Nicolson believes, but cannot yet prove, that the modified mycoplasma was created in a laboratory in the United States as a biological warfare weapon and sold to Iraq.

"It has no other use. It's a human pathogen, so how could you justify it except as a biological weapon?" he said. "How it was transferred to the Iraqis, we don't know. A lot of stuff was being transferred right up until about two weeks before Desert Storm."

'No persuasive evidence'

In a series of hearings from 1991-94, former U.S. Sen. Donald Riegle, D-Mich., revealed that U.S. companies continued to ship chemicals and biological materials to Iraq even after the Allied buildup began when Iraq invaded Kuwait.

Riegle also concluded some soldiers in the Gulf were exposed to chemical and possibly biological weapons, but Dr. Steven Joseph, the assistant secretary of defense for health affairs, said he has seen "no persuasive evidence that there were chemical or biological weapons used in the Gulf." Last week, a Pentagon spokesman dealing with Gulf War Syndrome told the News-Democrat he had not heard of mycoplasmic infection.

"We're certainly interested in listening to anybody," he said. "We're certainly willing to take any help we can get."

Besides being chairman of the largest cancer center in the world, Nicolson is a professor of pathology and laboratory medicine and a professor of internal medicine at the University of Texas Medical School in Houston. He is author or co-author of more than 400 articles in medical journals and has spent 30 years studying cell structure and how genes control cells. He also chaired the medical panel at a conference in March of Gulf War veterans from all 50 states.

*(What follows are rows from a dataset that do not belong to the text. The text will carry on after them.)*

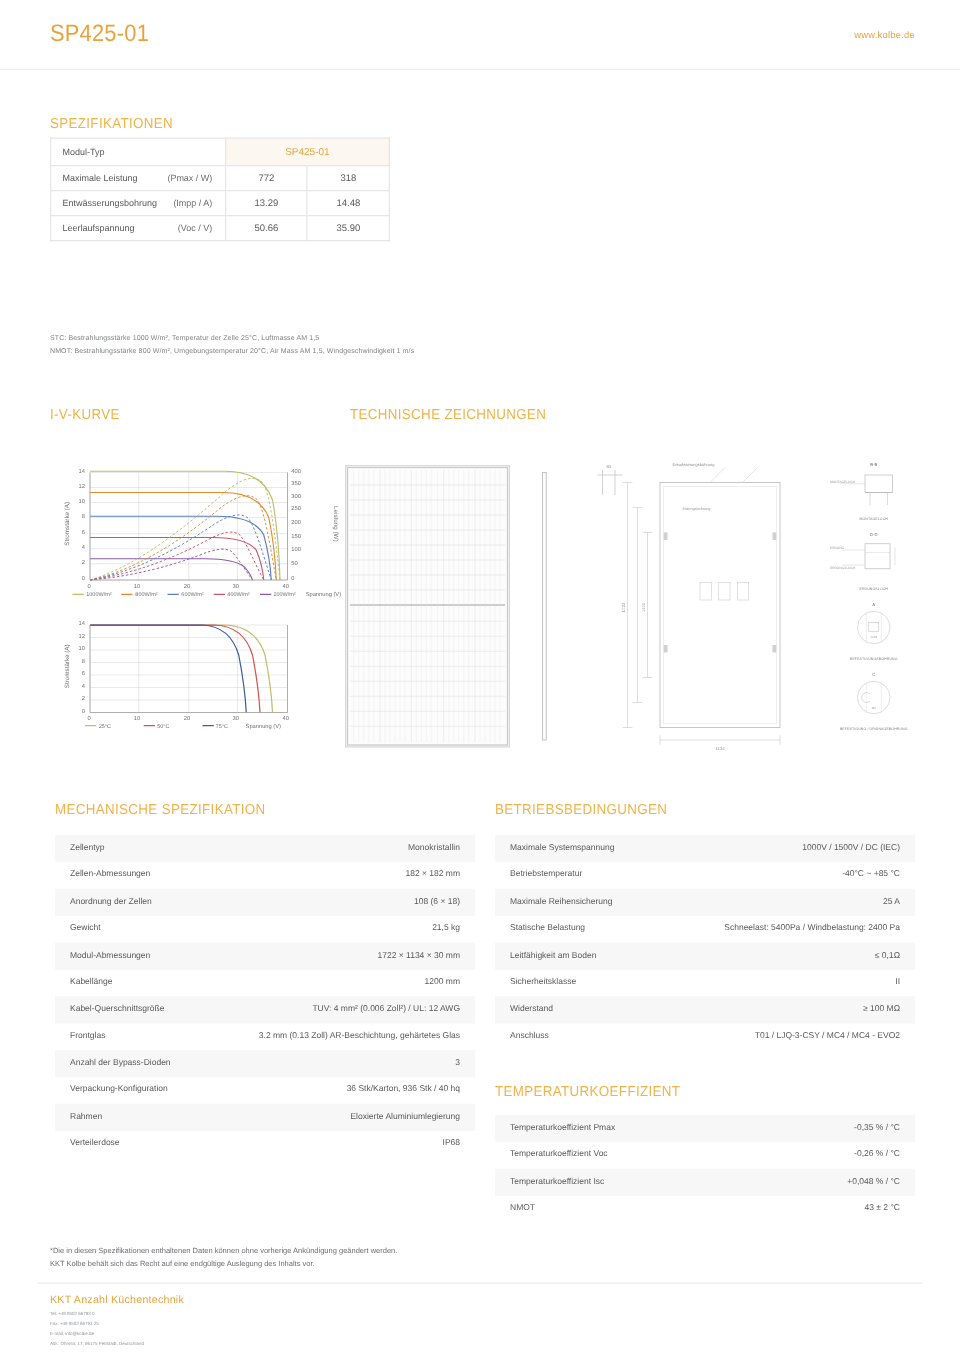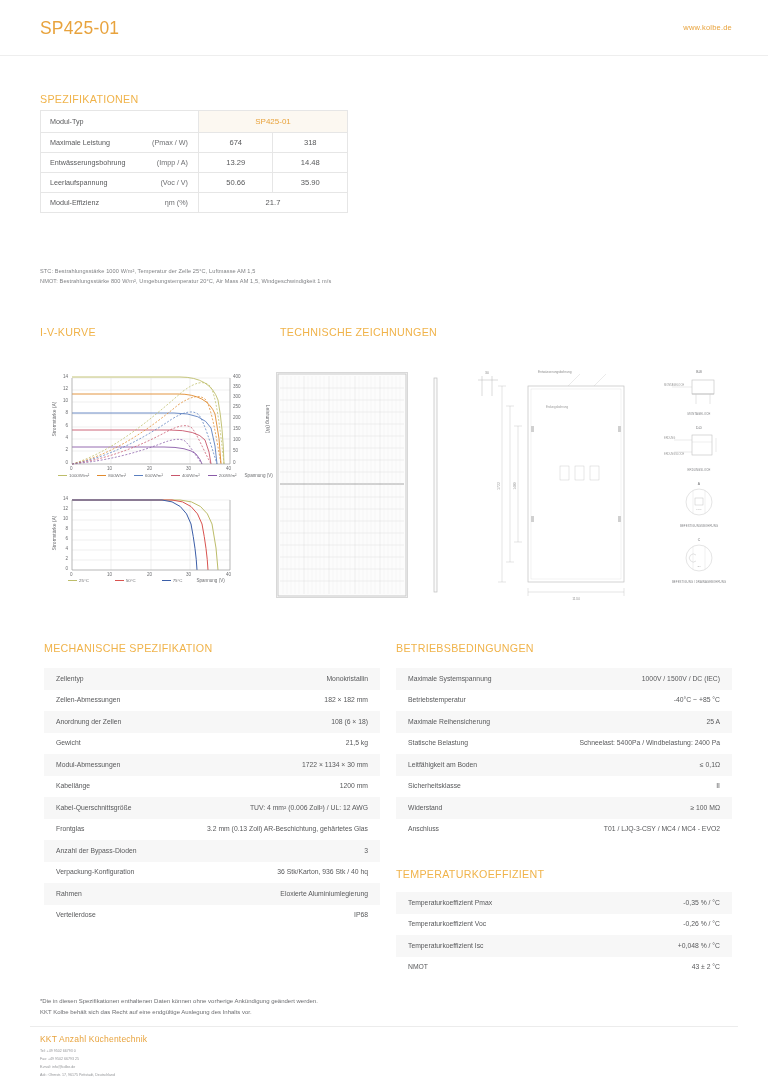--- a/index.html
+++ b/index.html
@@ -39,7 +39,7 @@
 
   
   .spec-wrap { position:absolute; left:40px; top:110px; width:272px; }
-  table.spec { border-collapse: collapse; width:308px; font-size:7.2px;padding-left:28px; }
+  table.spec { border-collapse: collapse; width:272px; font-size:7.2px;padding-left:28px; }
   table.spec td { border:1px solid #e6e6e6; padding:0; }
   .sp-label { width:140px; padding:5px 0 5px 9px !important; color:#58595b; white-space:nowrap;}
   .sp-label .unit { color:#6d6e71; }

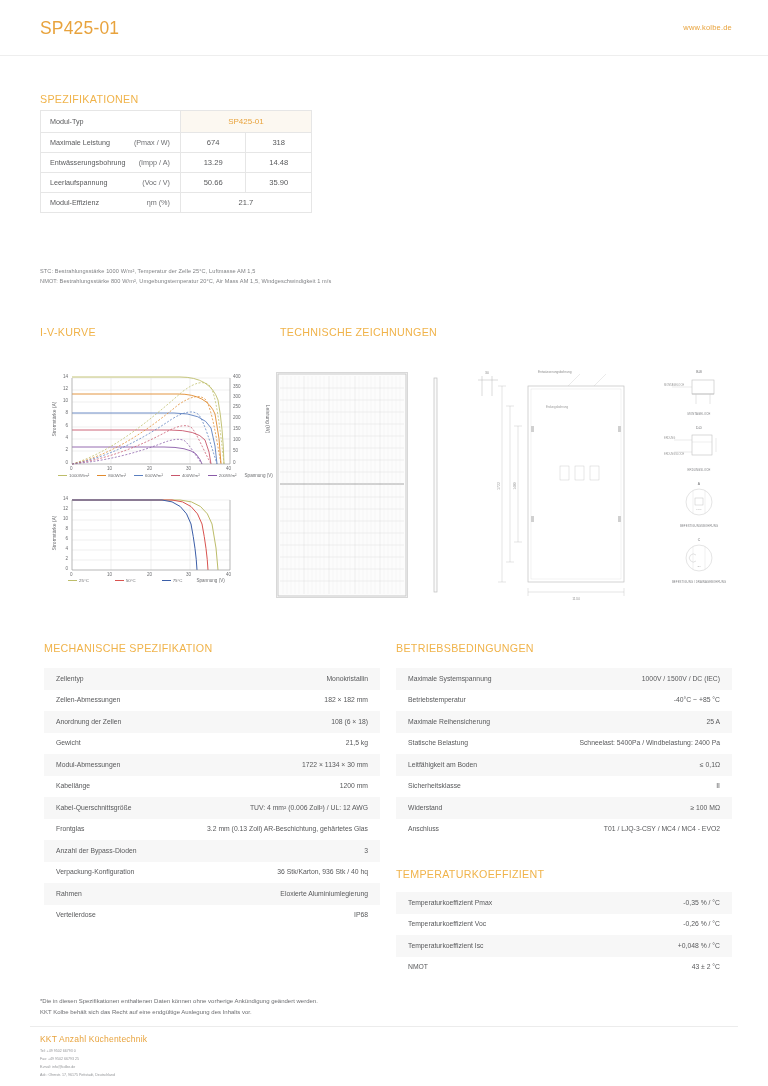--- a/index.html
+++ b/index.html
@@ -143,7 +143,7 @@
             <span class="unit">(Pmax / W)</span>
           </div>
         </td>
-        <td class="sp-val">674</td>
+        <td class="sp-val">772</td>
         <td class="sp-val">318</td>
       </tr>
       <tr>

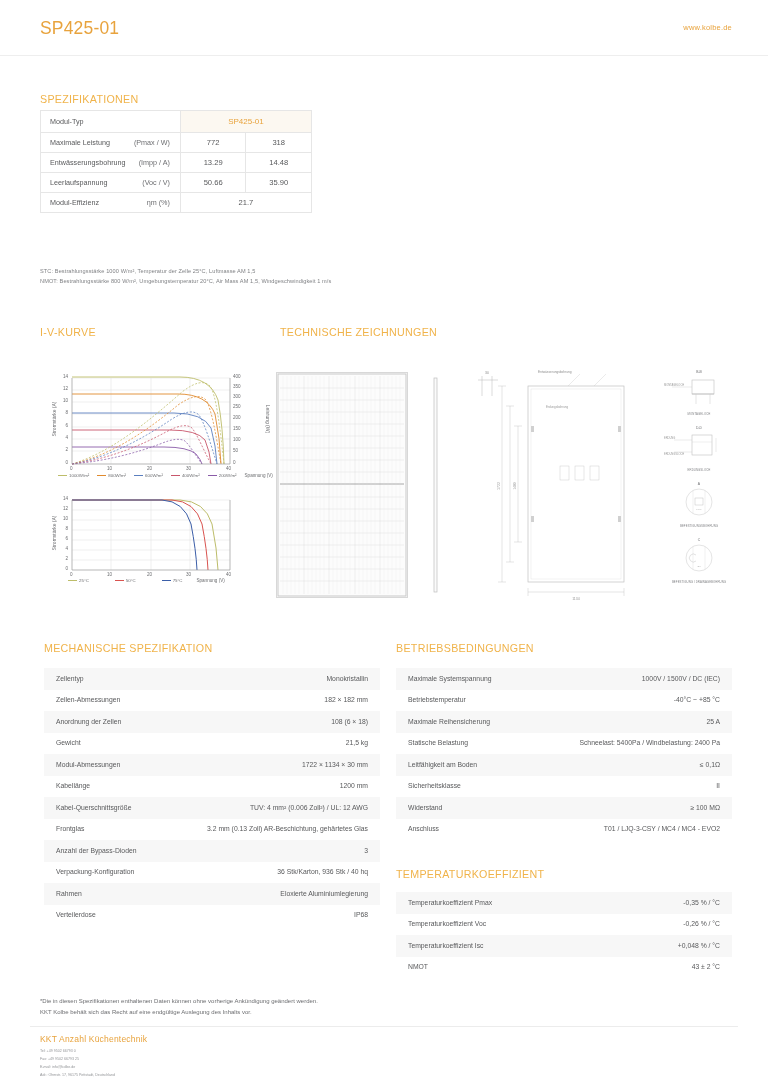--- a/index.html
+++ b/index.html
@@ -165,15 +165,6 @@
         </td>
         <td class="sp-val">50.66</td>
         <td class="sp-val">35.90</td>
-      </tr>
-      <tr>
-        <td class="sp-label">
-          <div class="sp-label-flex">
-            <span>Modul-Effizienz</span>
-            <span class="unit">ηm (%)</span>
-          </div>
-        </td>
-        <td class="sp-eff" colspan="2">21.7</td>
       </tr>
     </tbody>
       </table>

But Nicolson said he's run into brick walls trying to get his message out. He cited attempts to block publication of his findings by the government and administrators at his own university trying to discredit him as a scientist and prevent him from working on Gulf War Syndrome theories. He believes it is because U.S. companies sold dangerous materials to Iraq even while U.S. troops were preparing for war against the Arab nation. "Profit. There was big money in this stuff. Saddam Hussein was spending a lot of money for high-tech stuff," he said. "Essentially, they're just throwing these guys (veterans) to the wind to cover up some illegal transactions. This stuff had to have approval at the Department of Commerce, at the Department of Defense - there's got to be records somewhere."

Nicolson said if his theory is correct, bringing the disease under control could take a long time.

"There is no control on these things. Once they're released, they go everywhere. They infect everybody. You would think that we would have learned."

A search for causes

Nicolson says mycoplasmas probably are not the sole cause of Gulf War Syndrome and agrees with government scientists who believe they are dealing with a variety of causes and diseases.

But he thinks they need to look harder at mycoplasmas and other modified organisms.

"We're really afraid that a lot of these people have combinations of biologics," Nicolson said.

Many of the Gulf War veterans whom Nicolson studied were Green Berets, Navy SEALS or Delta Force members. Military special operations sources say that many were involved in missions to identify and destroy Iraqi chemical and biological weapons plants and storage sites.

Other victims, including Nicolson's own step-daughter, served deep inside southern Iraq as part of or in support of the 101st Airborne Division. Blackhawk helicopters flew into and landed in that region several times a day, said Bauman, the Army reservist based at Scott.

He's now focusing on another of Nicolson's findings - that about 75 percent of those with mycoplasma infections have recovered after being treated with a simple antibiotic called doxycycline.

Bauman said his doctor has agreed to send a blood sample to Nicolson for examination and start him on the antibiotic.

"It looks to me like the worst thing that could happen is you take the pills and it's ineffective," Bauman said.